“Digging Together: Community Archaeology” — The Berman Triangle Sat., Feb. 25

Students are invited to a symposium called ‘Digging Together. Community Archaeology: Practice and Potential.’ It will be held  Saturday February 25 from 1pm to 4pm at the former Cross Street AME Zion Church (160 Cross St, just down from Neon Deli, opposite the Freeman Athletic Center). The forum will be This is being held in advance of beginning excavations on the ‘Beman Triangle’ (between Vine, Cross, and Knowles) in partnership with the Cross Street AME Zion Church this April. The project is being run as a service learning class where Wesleyan students are putting into practice the principles of shared partnerships through community archaeology as they learn about the history of the Beman Triangle and the methods of archaeology.
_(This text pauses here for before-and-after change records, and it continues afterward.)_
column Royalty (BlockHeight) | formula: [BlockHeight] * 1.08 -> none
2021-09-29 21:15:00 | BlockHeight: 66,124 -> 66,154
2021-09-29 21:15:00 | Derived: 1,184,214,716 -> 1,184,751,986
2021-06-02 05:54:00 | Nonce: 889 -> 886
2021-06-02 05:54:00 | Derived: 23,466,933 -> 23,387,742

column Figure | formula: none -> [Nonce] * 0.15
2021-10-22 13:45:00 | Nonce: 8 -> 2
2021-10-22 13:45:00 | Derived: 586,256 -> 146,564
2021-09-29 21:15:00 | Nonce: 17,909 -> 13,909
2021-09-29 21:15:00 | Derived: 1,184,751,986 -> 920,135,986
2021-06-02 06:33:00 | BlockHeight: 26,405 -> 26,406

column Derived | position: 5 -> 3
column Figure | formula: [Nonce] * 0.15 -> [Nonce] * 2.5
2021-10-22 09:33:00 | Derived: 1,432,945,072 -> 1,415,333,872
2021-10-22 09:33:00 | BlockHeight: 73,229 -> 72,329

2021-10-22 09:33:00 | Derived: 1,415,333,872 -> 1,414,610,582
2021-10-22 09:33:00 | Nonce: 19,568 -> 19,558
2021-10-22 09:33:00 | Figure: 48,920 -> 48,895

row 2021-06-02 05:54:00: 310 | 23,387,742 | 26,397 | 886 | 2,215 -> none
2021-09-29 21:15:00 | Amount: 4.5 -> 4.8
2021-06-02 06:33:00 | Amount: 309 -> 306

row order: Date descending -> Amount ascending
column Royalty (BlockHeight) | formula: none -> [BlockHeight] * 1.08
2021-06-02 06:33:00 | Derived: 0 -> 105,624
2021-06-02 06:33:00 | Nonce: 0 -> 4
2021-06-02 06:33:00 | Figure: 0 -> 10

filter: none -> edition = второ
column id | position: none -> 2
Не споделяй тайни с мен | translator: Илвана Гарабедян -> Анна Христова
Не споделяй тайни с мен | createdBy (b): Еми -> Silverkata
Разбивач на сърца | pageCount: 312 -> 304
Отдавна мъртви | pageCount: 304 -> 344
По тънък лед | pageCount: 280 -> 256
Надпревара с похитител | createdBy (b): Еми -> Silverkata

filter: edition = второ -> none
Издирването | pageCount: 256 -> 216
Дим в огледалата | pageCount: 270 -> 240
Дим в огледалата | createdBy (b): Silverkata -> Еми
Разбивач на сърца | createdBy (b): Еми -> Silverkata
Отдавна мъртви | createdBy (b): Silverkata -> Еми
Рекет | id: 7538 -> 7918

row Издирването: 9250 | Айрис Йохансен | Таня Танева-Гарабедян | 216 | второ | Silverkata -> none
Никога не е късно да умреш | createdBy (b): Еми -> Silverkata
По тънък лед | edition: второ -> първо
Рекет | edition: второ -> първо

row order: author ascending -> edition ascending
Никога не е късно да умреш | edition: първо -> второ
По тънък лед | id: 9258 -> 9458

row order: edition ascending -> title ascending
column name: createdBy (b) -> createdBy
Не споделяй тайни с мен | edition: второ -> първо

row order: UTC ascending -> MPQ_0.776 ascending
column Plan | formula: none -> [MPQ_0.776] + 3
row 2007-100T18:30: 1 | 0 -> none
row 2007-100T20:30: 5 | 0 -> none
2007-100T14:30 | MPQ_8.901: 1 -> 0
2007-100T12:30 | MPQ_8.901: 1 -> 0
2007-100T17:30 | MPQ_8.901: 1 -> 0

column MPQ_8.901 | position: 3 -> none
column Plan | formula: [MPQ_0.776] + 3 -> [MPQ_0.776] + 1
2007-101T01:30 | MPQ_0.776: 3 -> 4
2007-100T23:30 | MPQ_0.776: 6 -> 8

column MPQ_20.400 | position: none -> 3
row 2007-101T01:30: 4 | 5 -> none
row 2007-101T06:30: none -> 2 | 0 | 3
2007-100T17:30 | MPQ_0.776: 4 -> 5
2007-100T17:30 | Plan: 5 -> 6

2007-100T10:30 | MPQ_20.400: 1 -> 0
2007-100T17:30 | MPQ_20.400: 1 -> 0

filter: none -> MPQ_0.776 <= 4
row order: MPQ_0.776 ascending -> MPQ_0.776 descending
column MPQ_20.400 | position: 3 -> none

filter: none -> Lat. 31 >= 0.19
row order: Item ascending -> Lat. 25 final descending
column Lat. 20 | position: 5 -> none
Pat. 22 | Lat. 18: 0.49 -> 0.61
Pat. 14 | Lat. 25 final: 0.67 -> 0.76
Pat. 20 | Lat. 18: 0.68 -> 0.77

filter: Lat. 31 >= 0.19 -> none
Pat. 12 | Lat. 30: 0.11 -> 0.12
This site is of national importance, as it was a planned mid-nineteenth century settlement of property owning African Americans. Here members of the AME Zion Church community (Middletown’s was the third such Church to form) managed to live successful lives in the face of racist oppression at a national and local level. The excavations will explore the material remains of the daily lives of these households.

 At the symposium, the  three speakers will be discussing projects which work in collaboration between communities and archaeologists to engage in archaeological projects which produce exciting research outcomes, but in partnership with communities and which also engage with their own interests in specific sites.